Please give the entries below again exactly, omitting every picture.

═══ Provided material

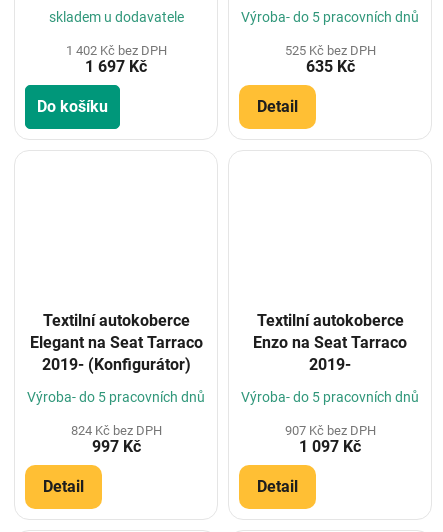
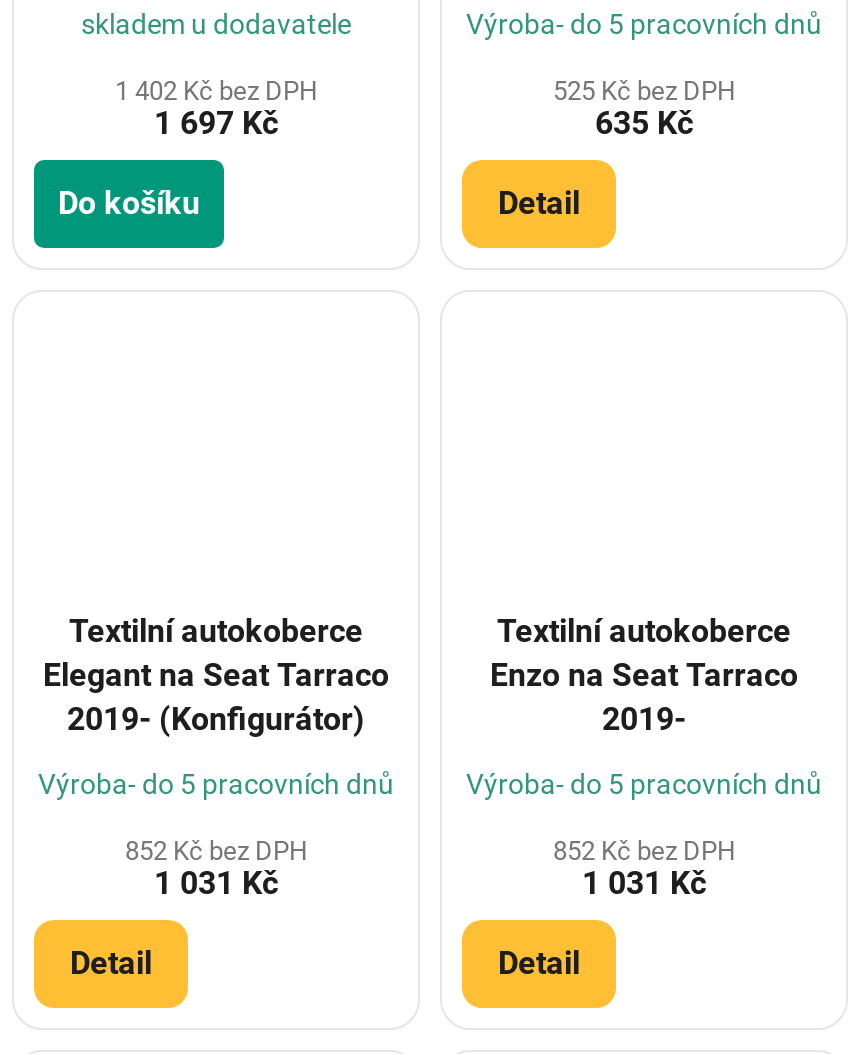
- 824 Kč bez DPH
+ 852 Kč bez DPH

- 907 Kč bez DPH
+ 852 Kč bez DPH

- 997 Kč
+ 1 031 Kč

- 1 097 Kč
+ 1 031 Kč
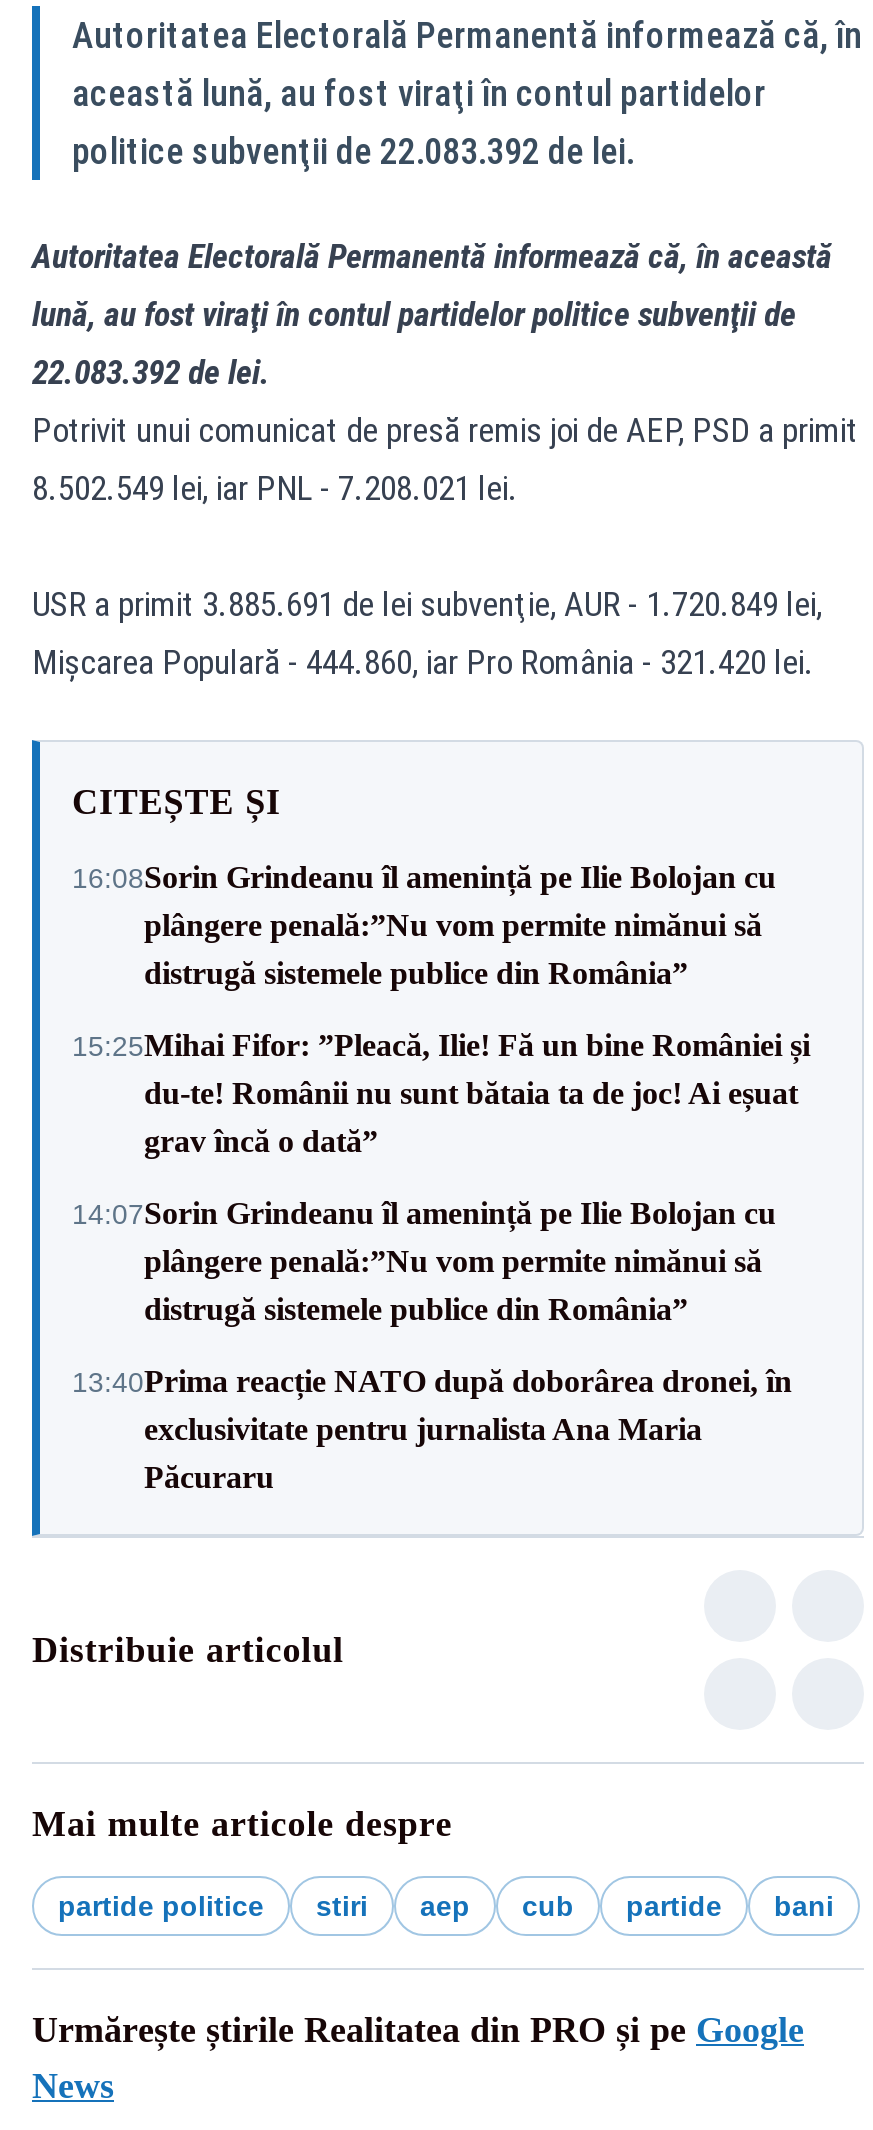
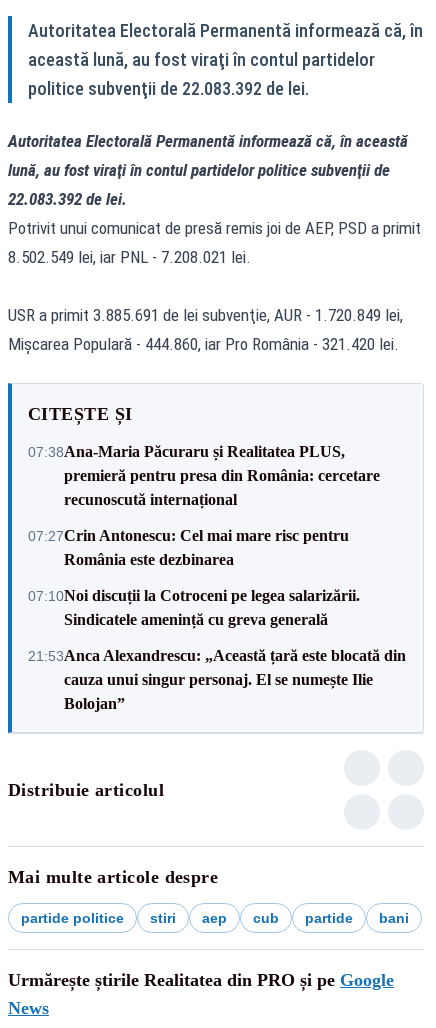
- 16:08Sorin Grindeanu îl amenință pe Ilie Bolojan cu
- plângere penală:”Nu vom permite nimănui să
- distrugă sistemele publice din România”
+ 07:38Ana-Maria Păcuraru și Realitatea PLUS,
+ premieră pentru presa din România: cercetare
+ recunoscută internațional

- 15:25Mihai Fifor: ”Pleacă, Ilie! Fă un bine României și
- du-te! Românii nu sunt bătaia ta de joc! Ai eșuat
- grav încă o dată”
+ 07:27Crin Antonescu: Cel mai mare risc pentru
+ România este dezbinarea

- 14:07Sorin Grindeanu îl amenință pe Ilie Bolojan cu
- plângere penală:”Nu vom permite nimănui să
- distrugă sistemele publice din România”
+ 07:10Noi discuții la Cotroceni pe legea salarizării.
+ Sindicatele amenință cu greva generală

- 13:40Prima reacție NATO după doborârea dronei, în
- exclusivitate pentru jurnalista Ana Maria
- Păcuraru
+ 21:53Anca Alexandrescu: „Această țară este blocată din
+ cauza unui singur personaj. El se numește Ilie
+ Bolojan”
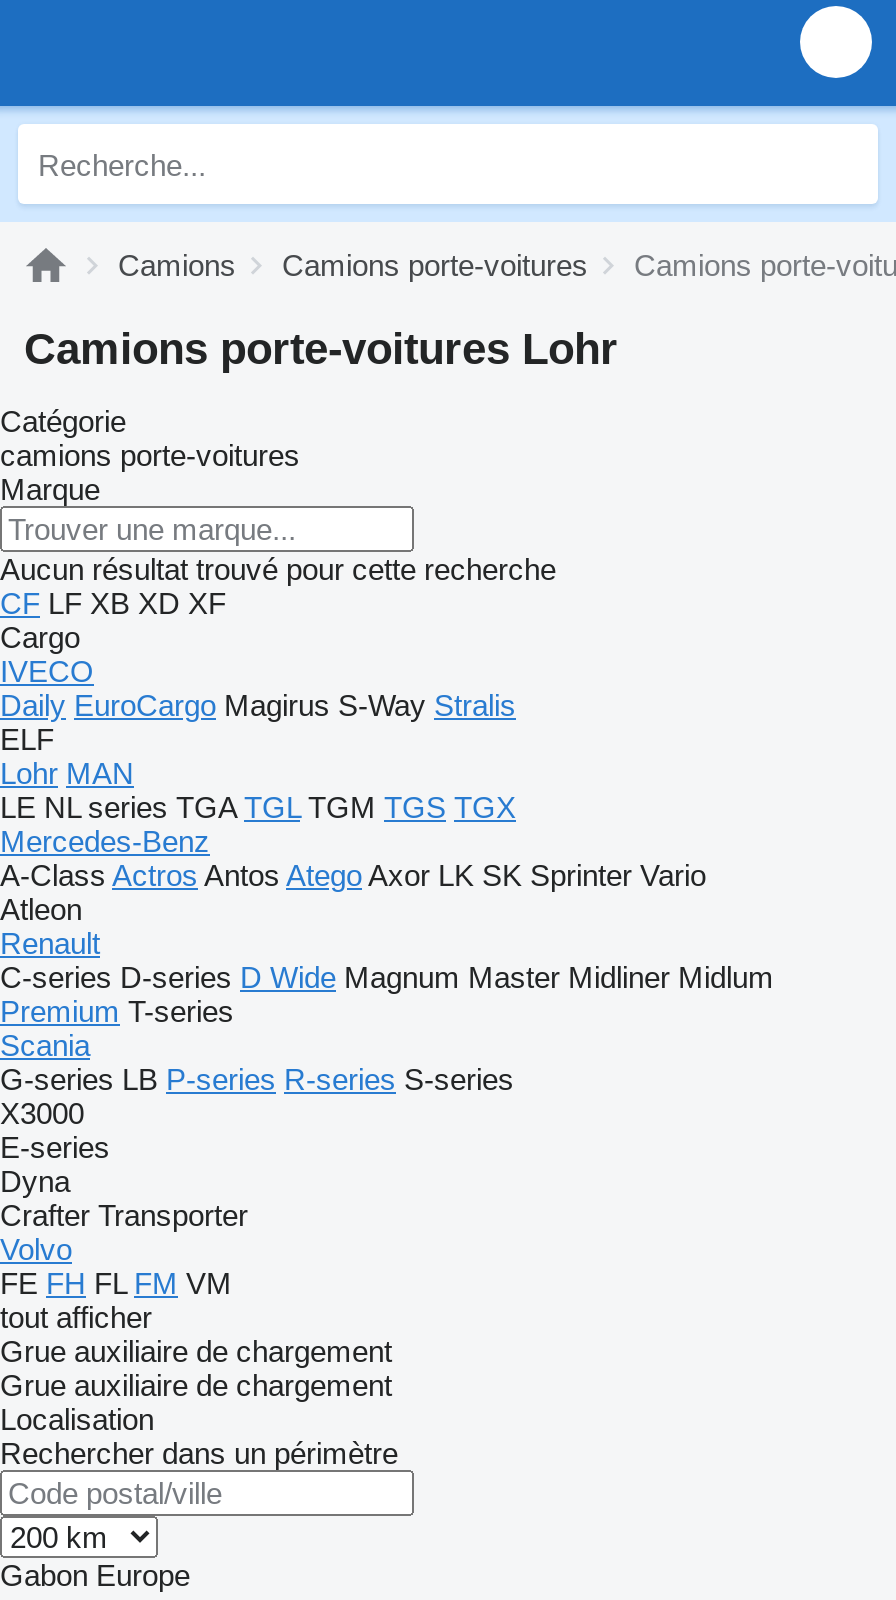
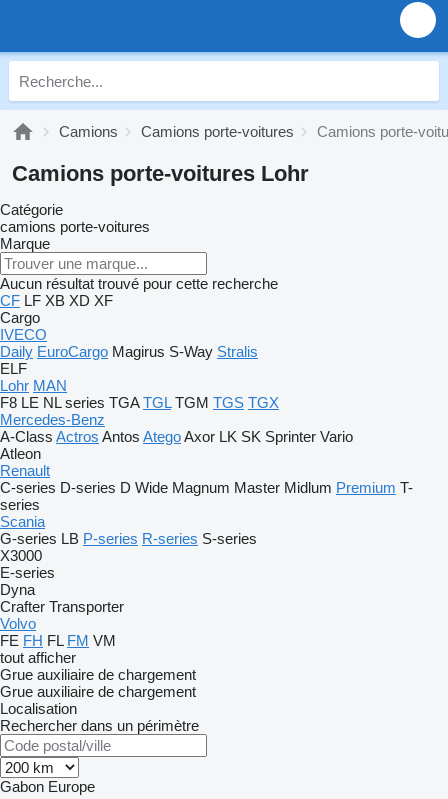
- LE NL series TGA TGL TGM TGS TGX
+ F8 LE NL series TGA TGL TGM TGS TGX

- C-series D-series D Wide Magnum Master Midliner Midlum
- Premium T-series
+ C-series D-series D Wide Magnum Master Midlum Premium T-
+ series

══════

Task output —
- 824 Kč bez DPH
+ 852 Kč bez DPH

- 907 Kč bez DPH
+ 852 Kč bez DPH

- 997 Kč
+ 1 031 Kč

- 1 097 Kč
+ 1 031 Kč
- 16:08Sorin Grindeanu îl amenință pe Ilie Bolojan cu
- plângere penală:”Nu vom permite nimănui să
- distrugă sistemele publice din România”
+ 07:38Ana-Maria Păcuraru și Realitatea PLUS,
+ premieră pentru presa din România: cercetare
+ recunoscută internațional

- 15:25Mihai Fifor: ”Pleacă, Ilie! Fă un bine României și
- du-te! Românii nu sunt bătaia ta de joc! Ai eșuat
- grav încă o dată”
+ 07:27Crin Antonescu: Cel mai mare risc pentru
+ România este dezbinarea

- 14:07Sorin Grindeanu îl amenință pe Ilie Bolojan cu
- plângere penală:”Nu vom permite nimănui să
- distrugă sistemele publice din România”
+ 07:10Noi discuții la Cotroceni pe legea salarizării.
+ Sindicatele amenință cu greva generală

- 13:40Prima reacție NATO după doborârea dronei, în
- exclusivitate pentru jurnalista Ana Maria
- Păcuraru
+ 21:53Anca Alexandrescu: „Această țară este blocată din
+ cauza unui singur personaj. El se numește Ilie
+ Bolojan”
- LE NL series TGA TGL TGM TGS TGX
+ F8 LE NL series TGA TGL TGM TGS TGX

- C-series D-series D Wide Magnum Master Midliner Midlum
- Premium T-series
+ C-series D-series D Wide Magnum Master Midlum Premium T-
+ series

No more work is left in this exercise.